Task item
Retype exactly, and only, the lines from the one that contains "[47,92,152,105] facedetection ->" through the final line of the entries.

Source data
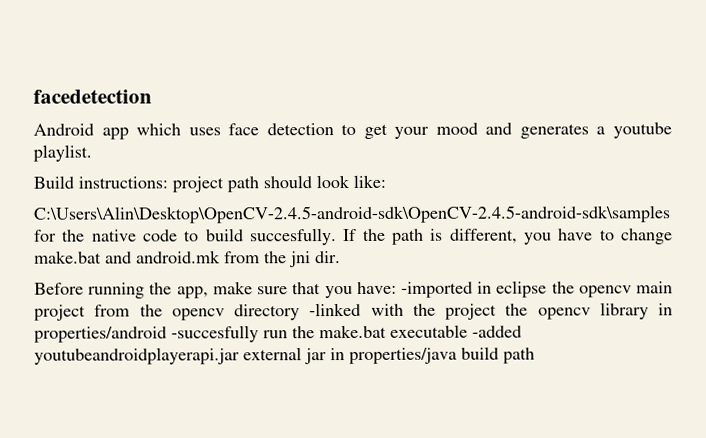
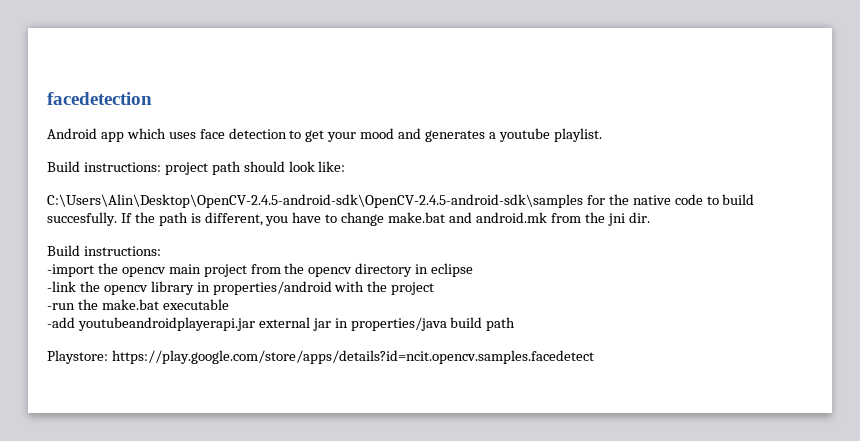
[34,280,548,299] Before running the app, make sure that you have: -imported in eclipse -> [47,245,161,256] [47,264,94,277] Build instructions: // -import
[309,302,497,320] -linked with the project -> [415,263,474,277] [47,281,76,292] in eclipse // -link
[171,325,288,343] -succesfully run -> [334,281,435,295] [47,303,75,310] with the project // -run
[472,325,522,338] -added -> [47,317,75,328] // -add
(535, 355) none -> [47,350,594,364] // Playstore: https://play.google.com/store/apps/details?id=ncit.opencv.samples.facedetect

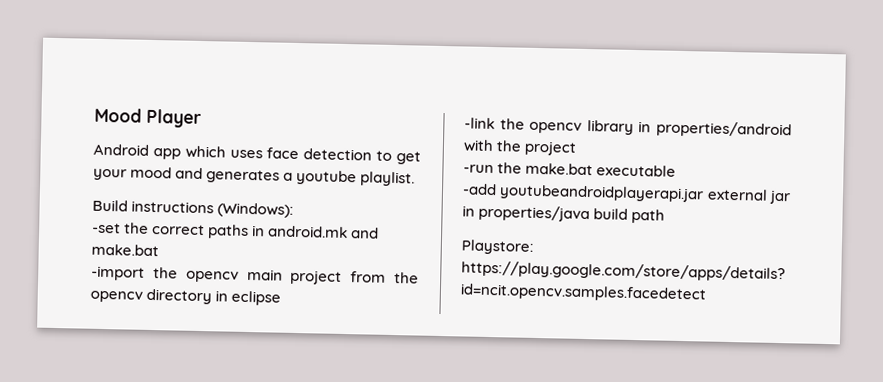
[47,92,152,105] facedetection -> [94,107,202,128] Mood Player
[83,161,346,175] [47,194,755,208] [47,212,650,226] [47,245,161,256] instructions: project path should look like: // C:\Users\Alin\Desktop\OpenCV-2.4.5-android-sdk\OpenCV-2.4.5-android-sdk\samples for the native code to build succesfully. If the path is different, you have to change make.bat and android.mk from the jni dir. // Build instructions: -> [131,200,295,218] [92,222,380,240] [91,243,159,257] instructions (Windows): // -set the correct paths in android.mk and make.bat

Output for this task
[47,92,152,105] facedetection -> [94,107,202,128] Mood Player
[83,161,346,175] [47,194,755,208] [47,212,650,226] [47,245,161,256] instructions: project path should look like: // C:\Users\Alin\Desktop\OpenCV-2.4.5-android-sdk\OpenCV-2.4.5-android-sdk\samples for the native code to build succesfully. If the path is different, you have to change make.bat and android.mk from the jni dir. // Build instructions: -> [131,200,295,218] [92,222,380,240] [91,243,159,257] instructions (Windows): // -set the correct paths in android.mk and make.bat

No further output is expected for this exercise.